I stumble down the hallway for a vending machine coffee and in my sleep-deprived state I don’t even notice that Leo is awake and sitting up in bed again when I return to his room. I’ve made it all the way to my chair and am sipping the coffee before he startles me with a quiet, ‘Good morning, Molly.’

I nearly drop the cup, and then I trip over myself trying to apologise for nothing much at all.

‘Oh, hi – sorry, I didn’t realise you were awake yet – I didn’t get you a coffee, I can go back––’

‘No, no, it’s fine. Thanks.’ He looks around the room and then frowns at me. ‘Where have you been sleeping?’
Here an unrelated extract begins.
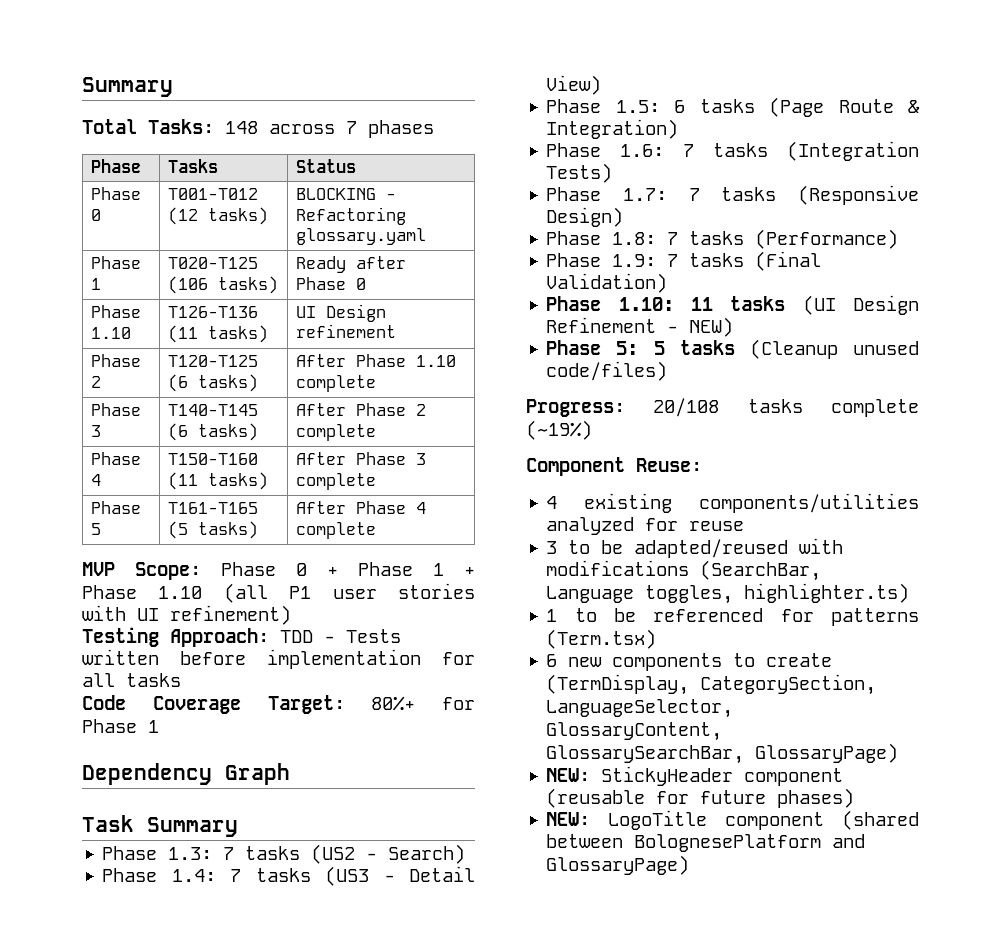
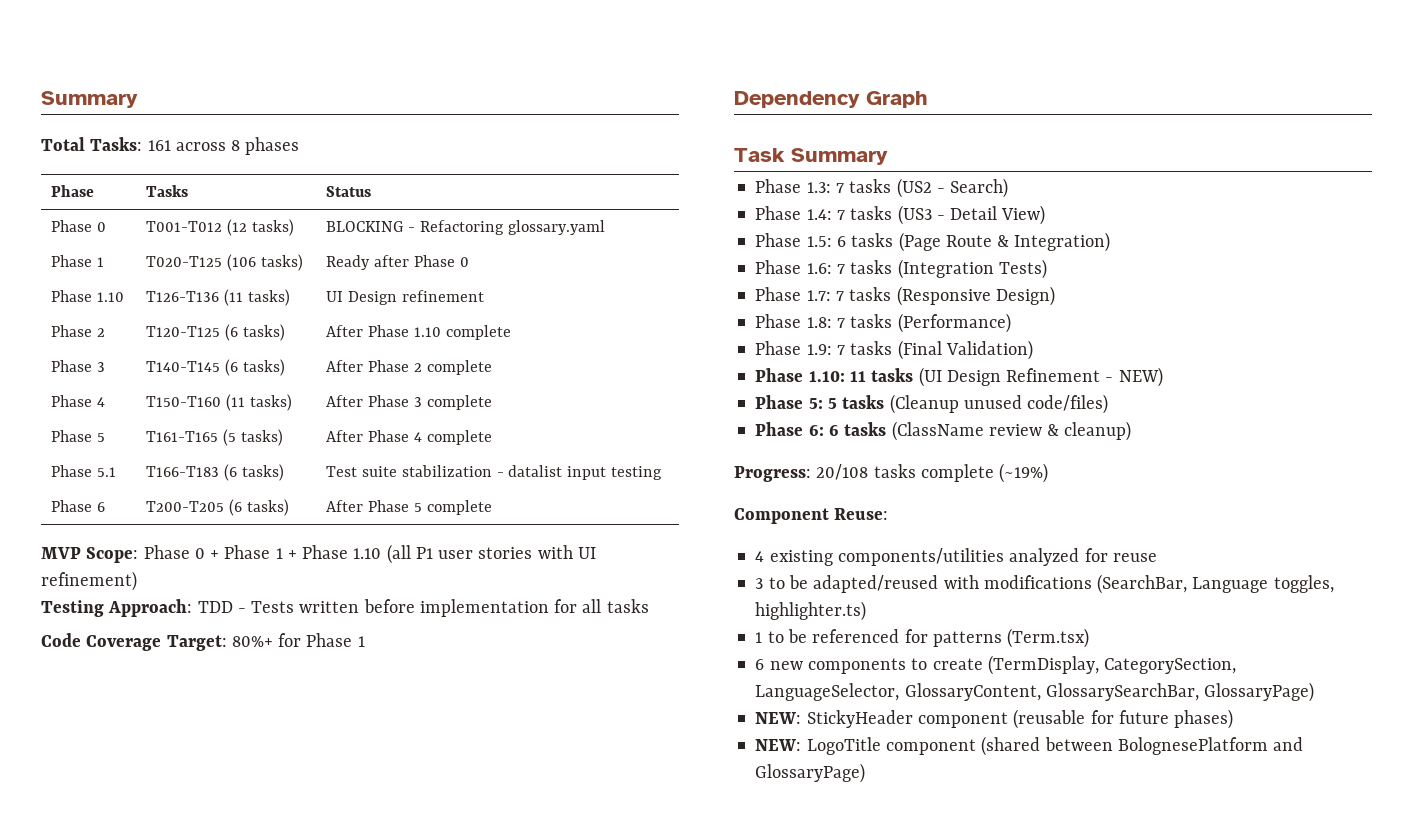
- Total Tasks: 148 across 7 phases
+ Total Tasks: 161 across 8 phases
+ Phase 5.1 | T166-T183 (6 tasks) | Test suite stabilization - datalist input testing
+ Phase 6 | T200-T205 (6 tasks) | After Phase 5 complete
+ Phase 6: 6 tasks (ClassName review & cleanup)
‘My hotel is just a block away,’ I say. This is actually true, but I hope he doesn’t notice that I didn’t answer the question. Leo keeps staring at me and the pause quickly becomes awkward. ‘I just didn’t want to leave you alone last night – I mean, in case you woke up and didn’t know where you were – but I will go back to the hotel tonight.’

‘Do you at least have a stretcher bed or something to sleep on?’ I take some comfort in this evidence that Leo’s eye for detail is already returning.

‘No, it’s a trip hazard or something. But it’s okay, I haven’t felt much like sleeping anyway.’

This lie is so ridiculous that I’m embarrassed to even have attempted it. I look at Leo then quickly look away, because he’s staring at me and I don’t need to read his mind to see that he isn’t buying it. He is silent for a while before he speaks.

‘Thank you, Molly.’

‘Have you remembered anything?’

‘Not yet. But yesterday it felt like every time I spoke to someone there were more shocks in store and I was so exhausted, I could barely keep up. I feel more alert today, that’s got to help.’